Green explosion

Pile o’ lettuceThere was a point earlier in the season when I thought I would never end up with anything resembling a reasonable mesclun harvest. All the leaves were tiny, and not like baby-lettuce tiny, but just stunted and useless. “I can’t cut that,” I thought, looking sullenly at my two rows of mesclun and three rows of teeny weeny spinach. “Cutting it would kill it.”

Considering that my greens experiment last Fall really, either, I had resigned myself to giving up on salad days.

But in the past couple of weeks, the salad has exploded. I have lettuce coming out the wazoo, people. Out. The. Wazoo.

But I had been doing this thing where I was just cutting whatever I needed for the day. You know, I was really thinking all about my needs, not the garden’s. It hadn’t occurred to me to harvest what was ready, rather than what I wanted to use for, you know, my little solo salads.

I was over at Dirt Sun Rain Redux today, though, perusing Steven’s post about harvesting his own abundant greens, and it occurred to me that, in fact, I do live in a house that comes with its own refrigeration services, and there was no reason for me not to just go ahead and cut lettuce and spinach willy-nilly. The garden, after all, will make more.

So, when I got home from work, that’s what I did. I crouched down next to the leaves, cutting and cutting and cutting until I had squished as much into the container I’d taken out there as I could. The bed looks happier now – less overgrown, more spacious – and I suspect I’ve just gotten myself a golden ticket to even better, newer greens.


8 Responses to “Green explosion”

  1. 1 Lydia June 8, 2007 at 5:40 am

    Doesn’t it always seem like tough love to cut down the garden when you don’t want to eat what you’re cutting? I find that with my herb garden, too — my chives have blossomed and desperately need to be cut — and yet, I could feed my entire town with what I will cut and return to the compost pile! Of course, if I don’t cut, the chives will not thrive. My new mantra….remember the refrigerator!

  2. 2 steven June 8, 2007 at 7:37 am

    Not only do we have refrigerators, we have freezers for the spinach and we have friends and fambly that would love a bag of mixed greens.

    The alternative is to take the Italian approach to produce and eat whatever is in season, in every possible way it can be prepared until you’re sick of it and something new is ready in the garden.

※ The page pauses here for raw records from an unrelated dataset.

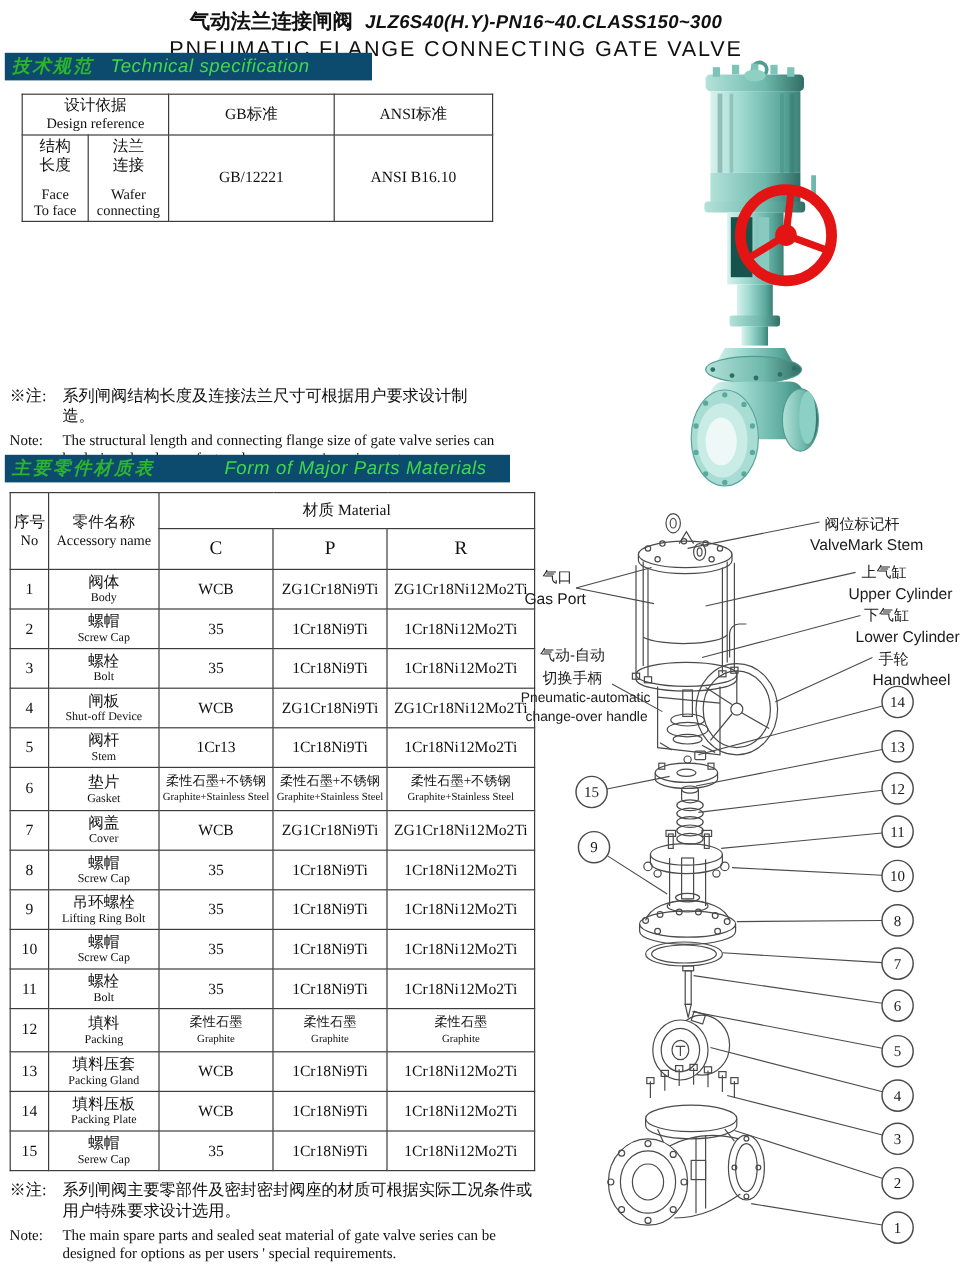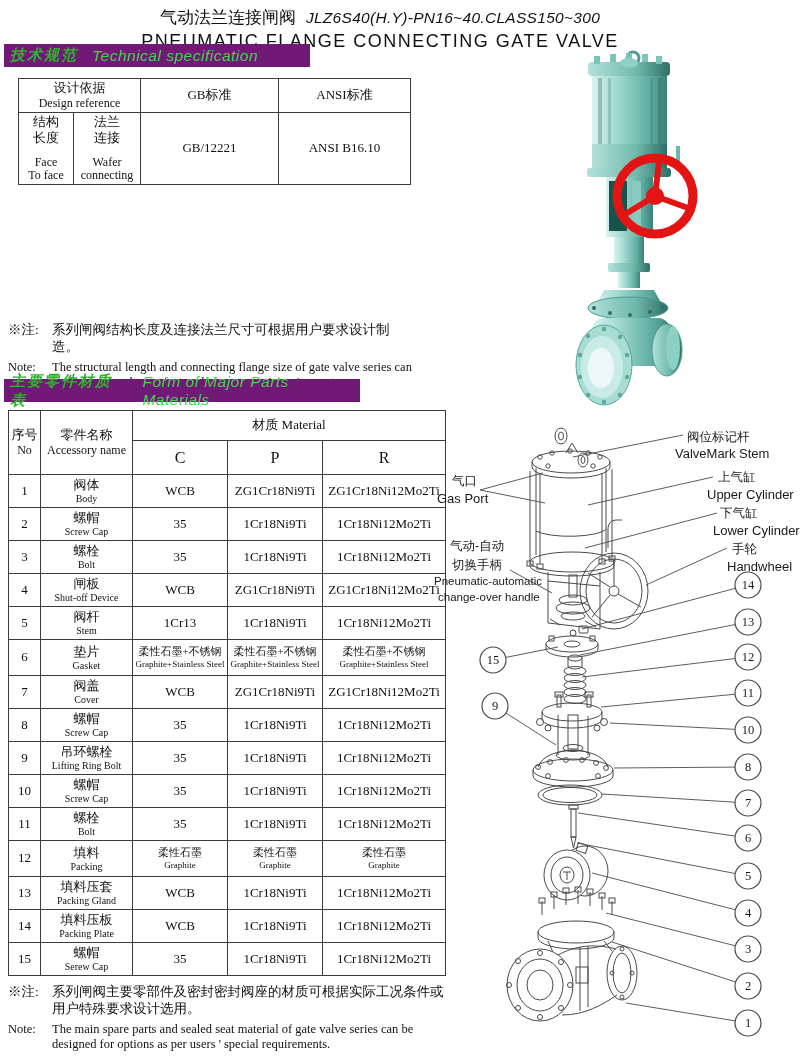"气动法兰连接闸阀" .title-line { font-weight: normal -> bold }
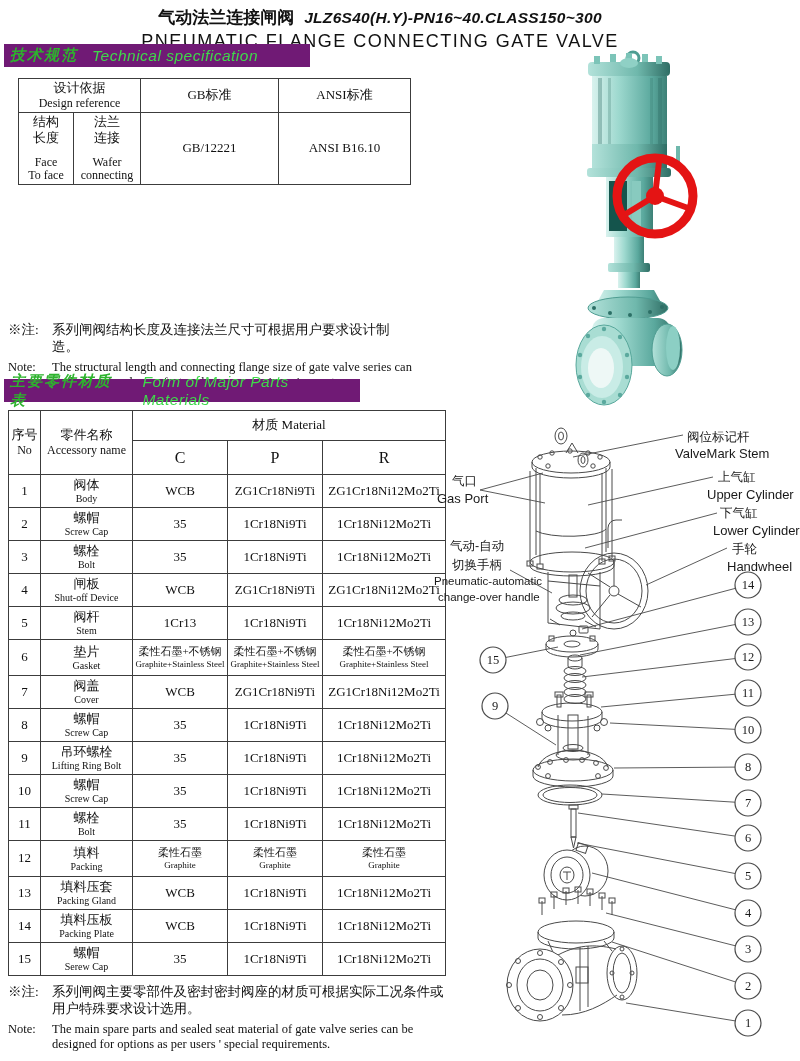"技术规范" .band { background: #701a75 -> #0c4a6e }
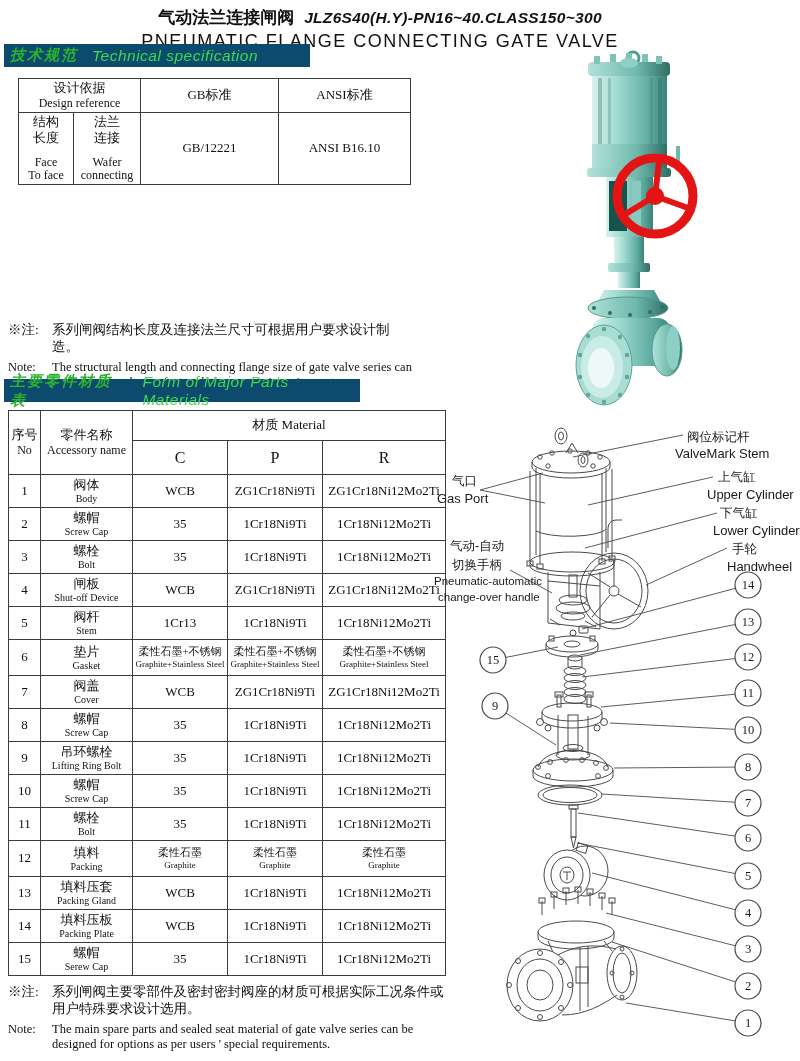"主要零件材质表" .band2 { gap: none -> 44px; width: 356px -> 421px }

  3. 3 Kalyn June 8, 2007 at 8:19 am

    Lucky you. I am consistently too lazy to get the seeds in early enough to grow lettuce. It gets too hot too soon in Utah! (That was not a complaint, I love the hot weather.)

  4. 4 inadvertentgardener June 8, 2007 at 8:41 am

    Lydia, it definitely is. I keep reminding myself that now that I’m composting, if I can’t eat all the lettuce, it really is OK, but still…it’s hard for me to get used to.

    Steven, ah, yes…I could freeze some spinach. I forgot about that… But I’m also hugely in favor of the Italian approach.

    Kalyn, I’m a big fan of the hot weather, too. I totally get that!

  5. 5 steven June 8, 2007 at 5:21 pm

    OMG, my spinach is totally bolting, talk about your green explosions.

  6. 6 cole June 8, 2007 at 7:32 pm

    Mmmm….lettuce from your garden. SOunds like a grand idea. One I had myself and planted some for squirrels and bunnies and some for us. They varmits have eaten all of my seeds and sprouts for us and the lettuces I planted , under the GIANT pine tree (see drips of sap all over the leaves…ick) is doing just great!

    Sigh. I am sticking to flowers from now on. I did manage to salvage a couple of seedings of basil and parsley..I brough them inside to my kitchen window for some cliched herb growing. We will see.


  7. 7 inadvertentgardener June 8, 2007 at 11:05 pm

    Steven, I see blanching in your future…

    Cole, it’s a great idea, but for this explosion part. But still…feeding the varmints isn’t a bad idea either. I hope those herbs do well on your windowsill!